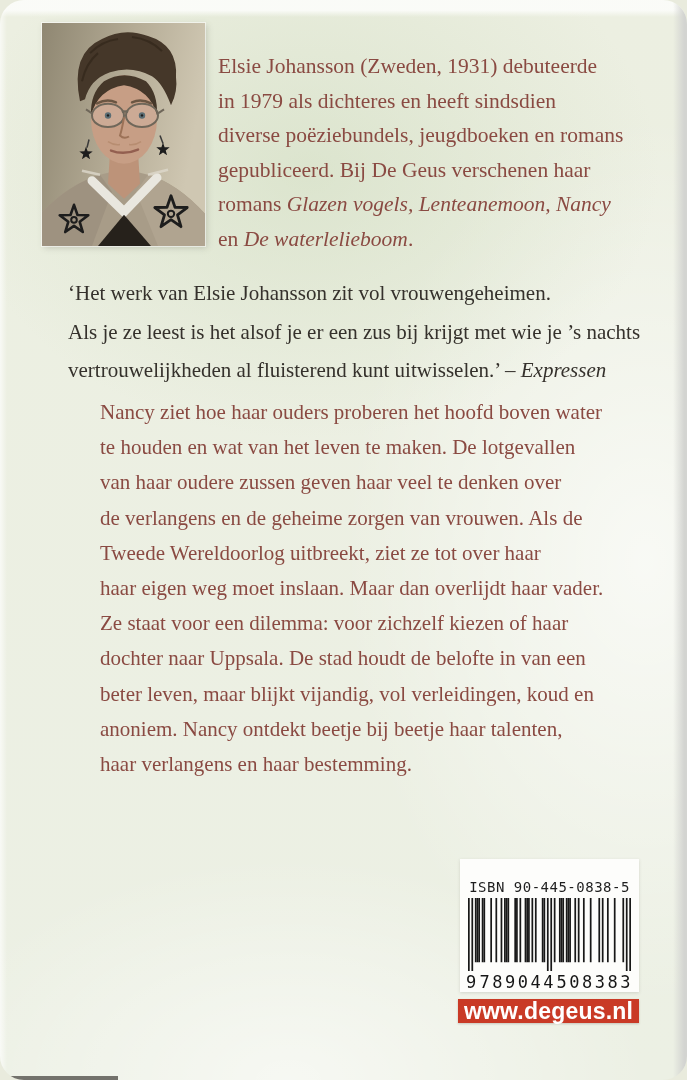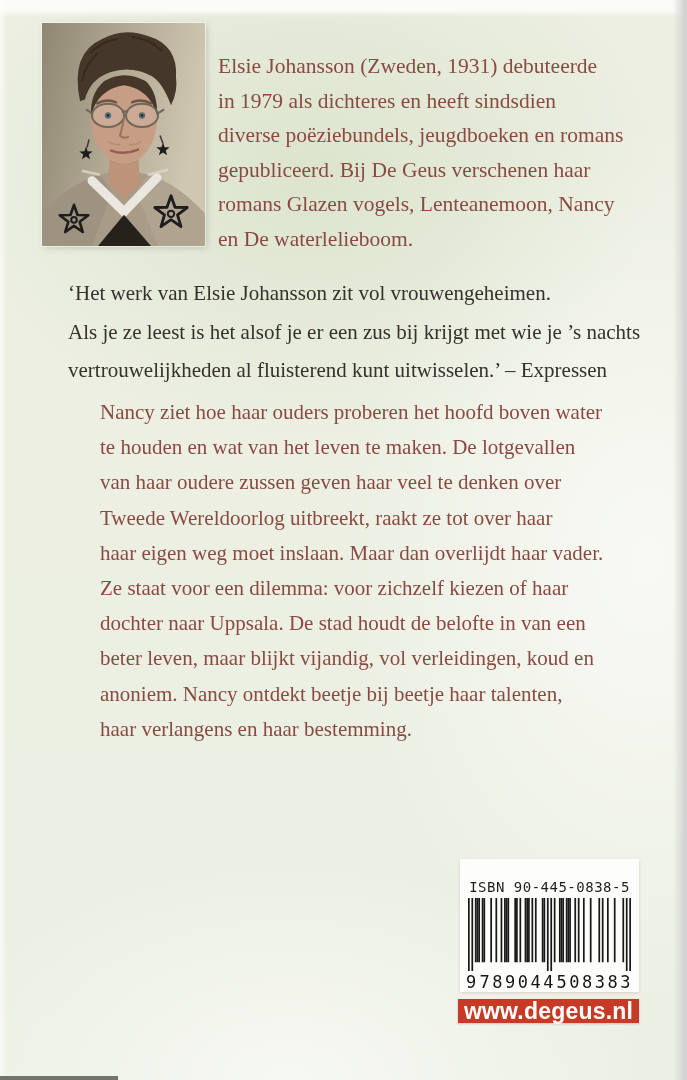"Elsie Johansson (Zweden, 1931)" .cover { border-radius: none -> 24px }
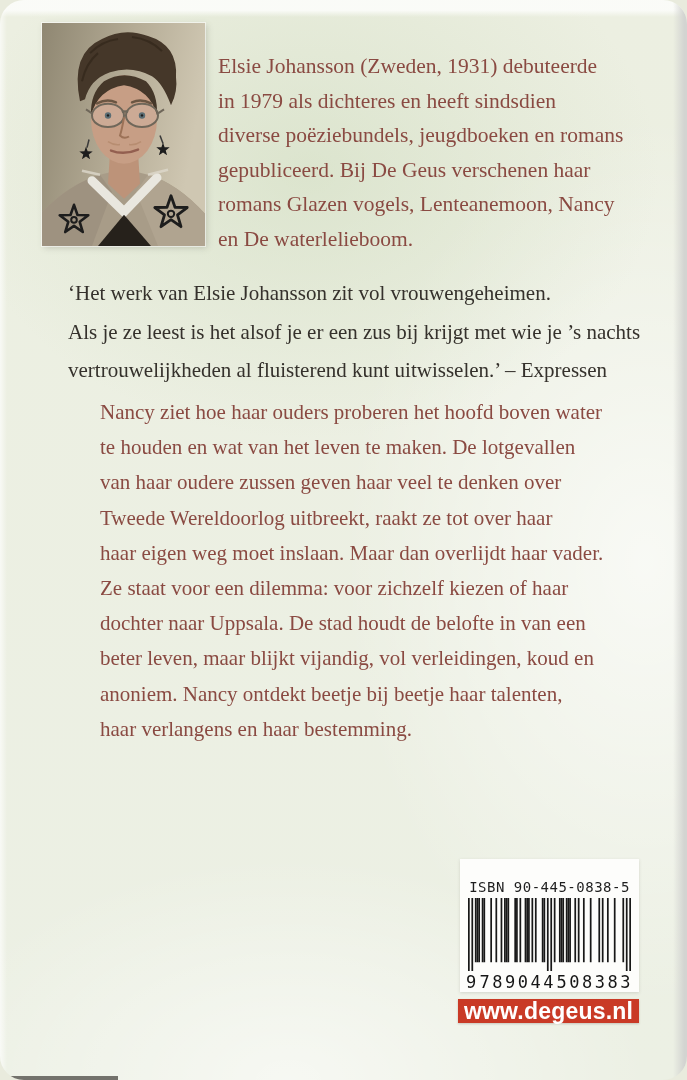"Glazen vogels, Lenteanemoon, Nancy" .it { font-style: none -> italic }
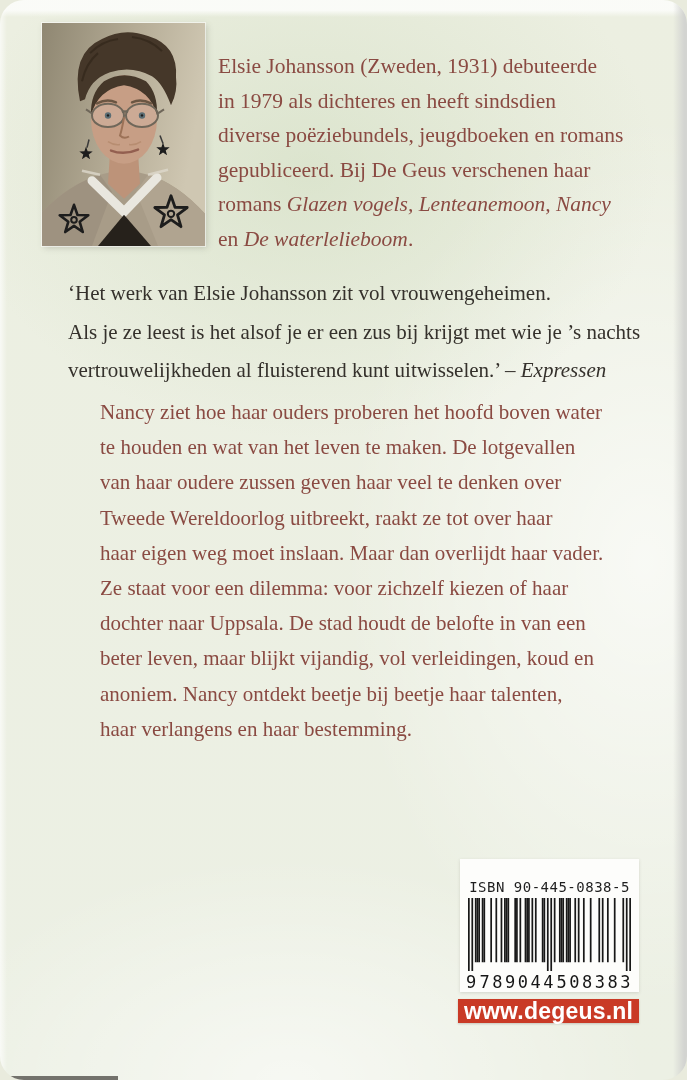"de verlangens en de geheime" div.syn-line { html: none -> <div>de verlangens en de geheime zorgen van vrouwen. Als de</div> }
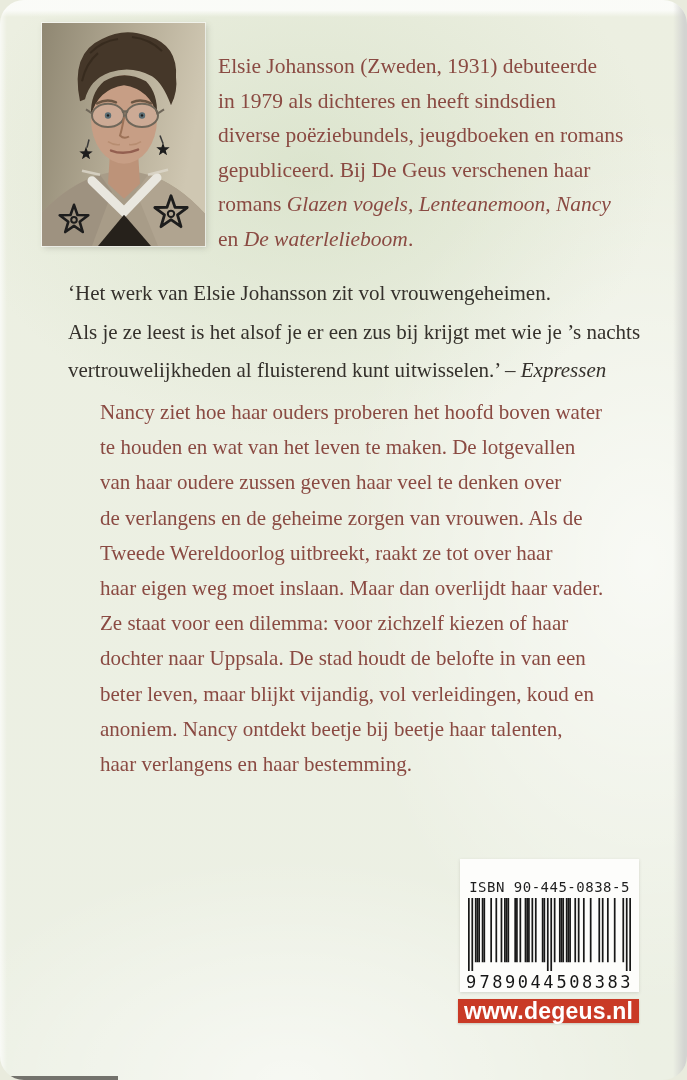"Tweede Wereldoorlog uitbreekt, raakt ze" div.syn-line { text: raakt -> ziet }
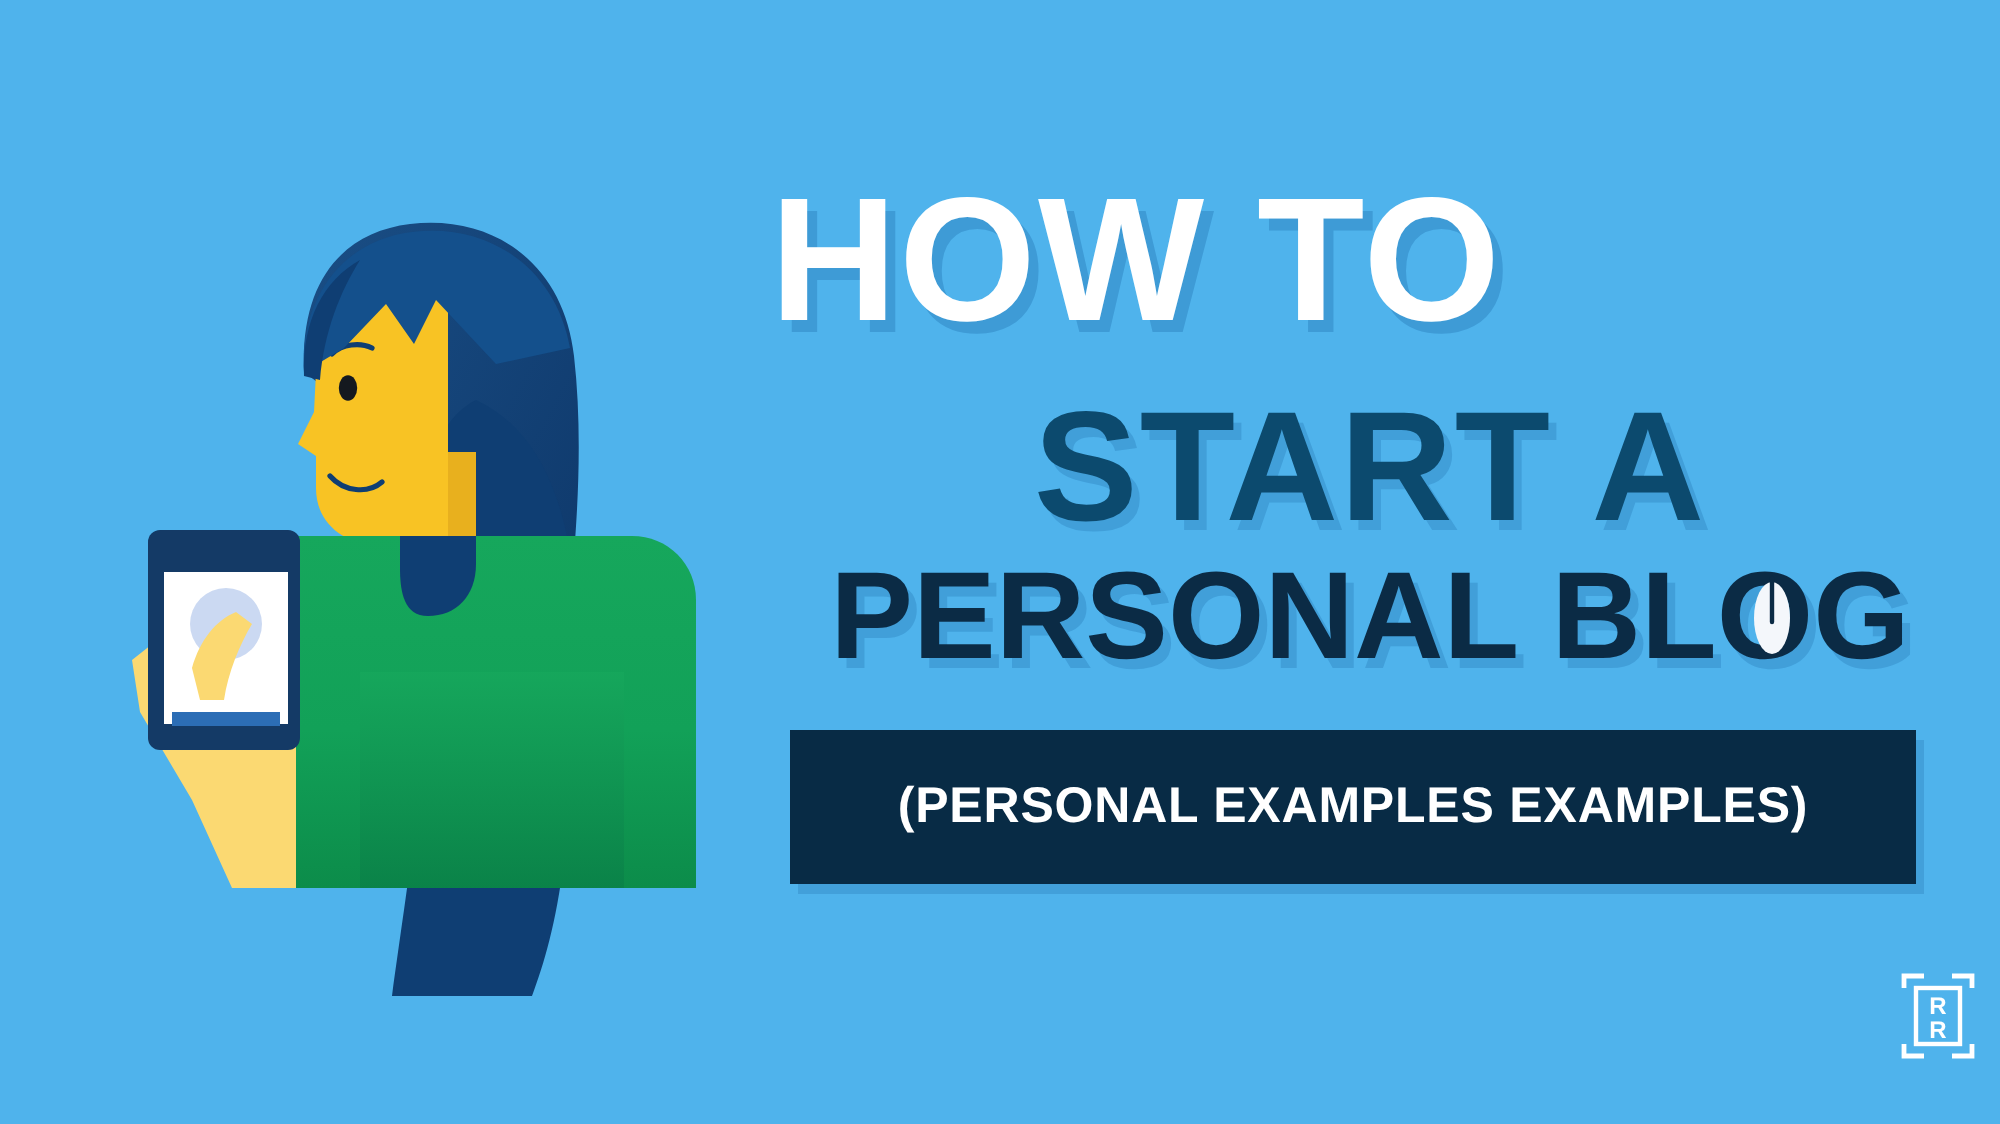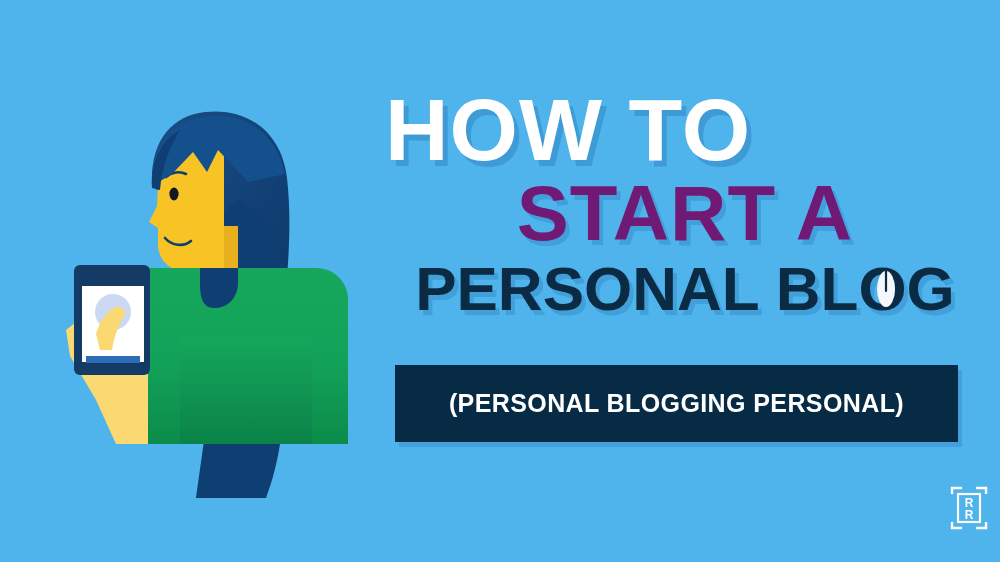"START A" #line-start-a { color: #701a75 -> #0c4a6e; margin-top: 4px -> 24px }
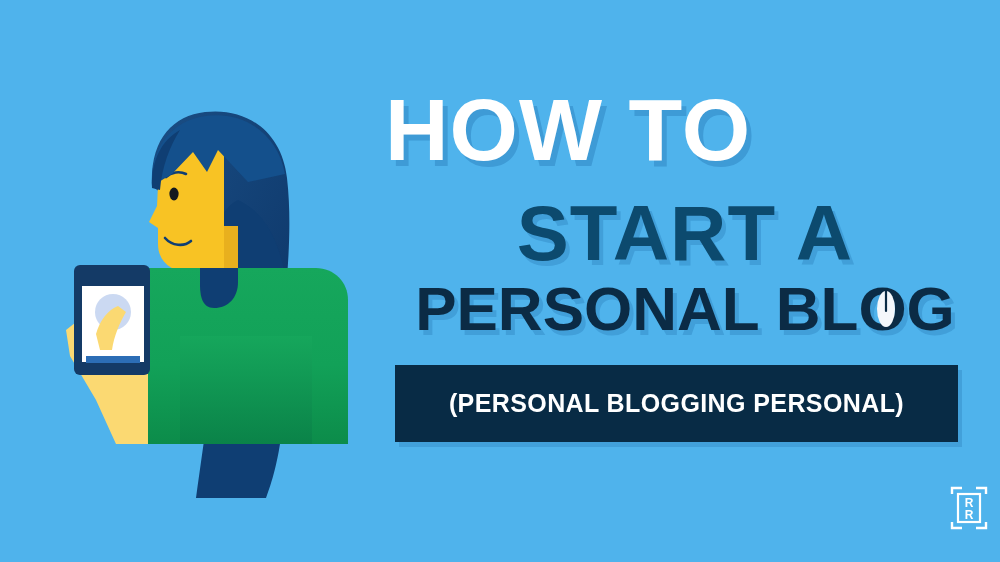"(PERSONAL BLOGGING PERSONAL)" span { text: BLOGGING PERSONAL -> EXAMPLES EXAMPLES }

_What is expected:_ Go back to the line that contains "color: #701a75 ->" and copy it, along with each line after it through the end of the listing above, exactly and without pictures.

_Exercise answer:_
"START A" #line-start-a { color: #701a75 -> #0c4a6e; margin-top: 4px -> 24px }
"(PERSONAL BLOGGING PERSONAL)" span { text: BLOGGING PERSONAL -> EXAMPLES EXAMPLES }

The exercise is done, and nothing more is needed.